• [What is expected] Pull every line containing "based" from the entries.

• [Records provided]
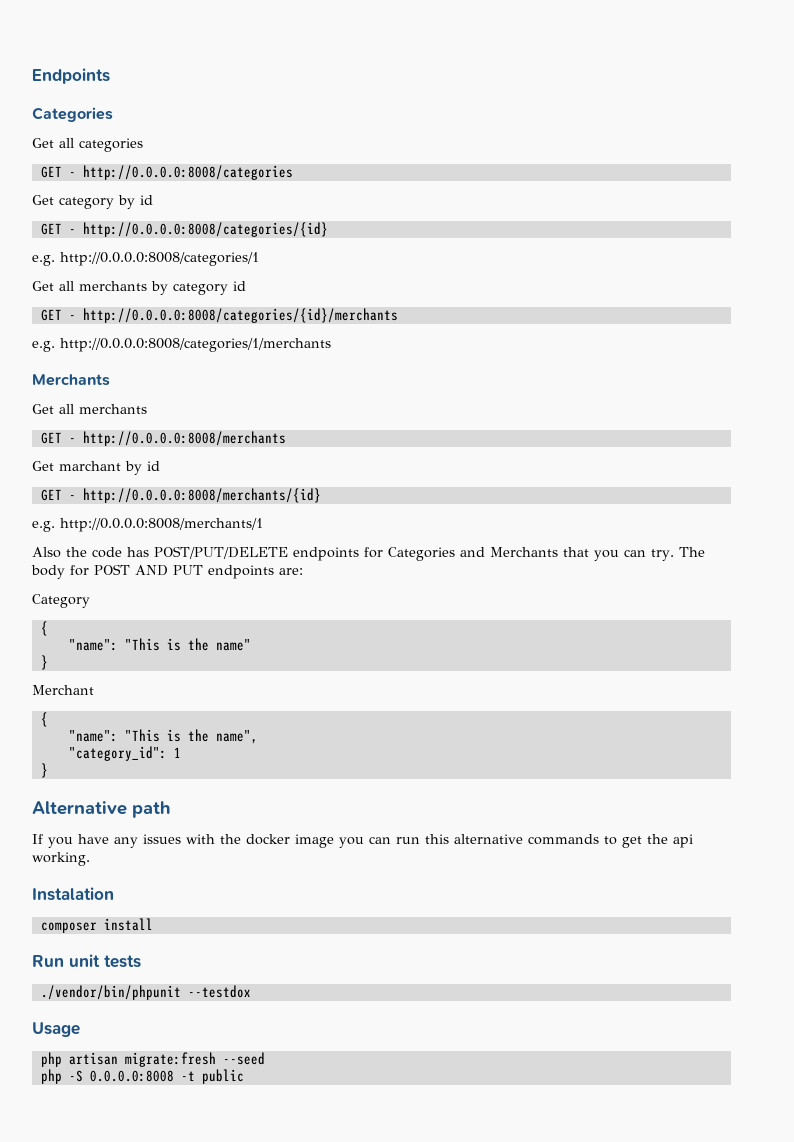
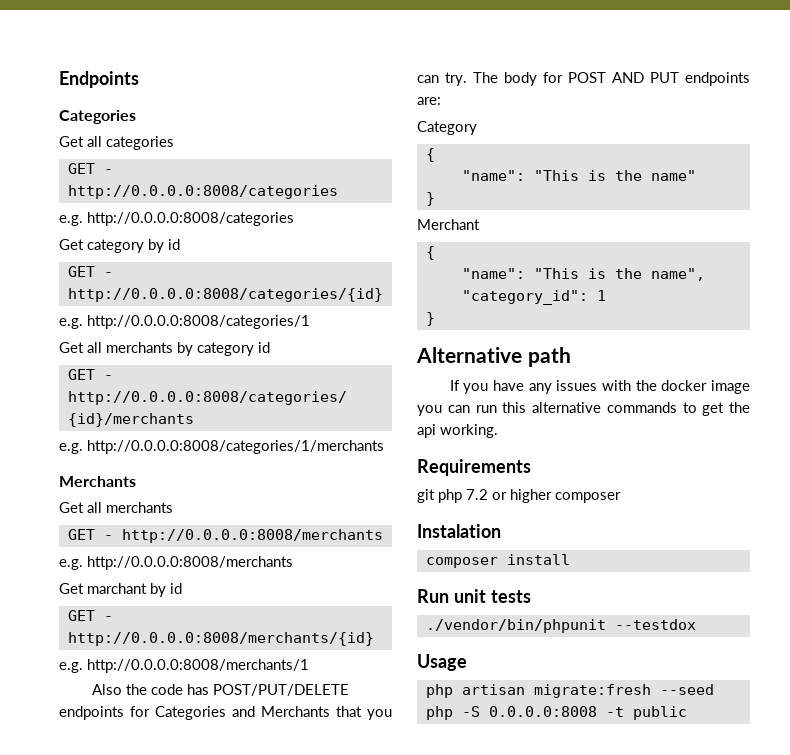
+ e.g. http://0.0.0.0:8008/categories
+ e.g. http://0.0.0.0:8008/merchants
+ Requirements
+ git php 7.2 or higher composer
---
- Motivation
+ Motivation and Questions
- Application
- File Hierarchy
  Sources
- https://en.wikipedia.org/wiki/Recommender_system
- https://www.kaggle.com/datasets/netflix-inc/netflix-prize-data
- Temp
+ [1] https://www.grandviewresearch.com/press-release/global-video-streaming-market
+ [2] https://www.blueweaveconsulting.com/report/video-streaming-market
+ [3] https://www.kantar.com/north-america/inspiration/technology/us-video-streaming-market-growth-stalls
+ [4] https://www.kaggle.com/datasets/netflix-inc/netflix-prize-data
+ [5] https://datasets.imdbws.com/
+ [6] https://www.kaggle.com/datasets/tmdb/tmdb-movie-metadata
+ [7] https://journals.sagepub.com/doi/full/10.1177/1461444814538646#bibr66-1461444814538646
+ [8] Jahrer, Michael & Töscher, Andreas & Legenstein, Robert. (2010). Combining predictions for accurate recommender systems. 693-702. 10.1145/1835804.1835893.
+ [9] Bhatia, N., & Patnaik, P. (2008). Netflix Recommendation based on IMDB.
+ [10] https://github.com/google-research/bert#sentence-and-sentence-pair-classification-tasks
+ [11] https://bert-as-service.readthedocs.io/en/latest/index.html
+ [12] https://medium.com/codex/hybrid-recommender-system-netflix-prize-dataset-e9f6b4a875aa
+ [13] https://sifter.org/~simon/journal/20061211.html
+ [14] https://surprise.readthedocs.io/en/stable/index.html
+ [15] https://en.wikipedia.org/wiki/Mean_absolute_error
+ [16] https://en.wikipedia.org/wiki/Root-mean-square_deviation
* * *
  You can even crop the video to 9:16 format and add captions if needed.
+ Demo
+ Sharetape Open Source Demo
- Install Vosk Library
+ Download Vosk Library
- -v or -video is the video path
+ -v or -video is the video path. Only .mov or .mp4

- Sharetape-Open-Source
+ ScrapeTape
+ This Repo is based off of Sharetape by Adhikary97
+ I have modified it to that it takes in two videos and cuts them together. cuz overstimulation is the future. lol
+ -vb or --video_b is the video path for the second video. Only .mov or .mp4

• [Exercise response]
+ [9] Bhatia, N., & Patnaik, P. (2008). Netflix Recommendation based on IMDB.
+ This Repo is based off of Sharetape by Adhikary97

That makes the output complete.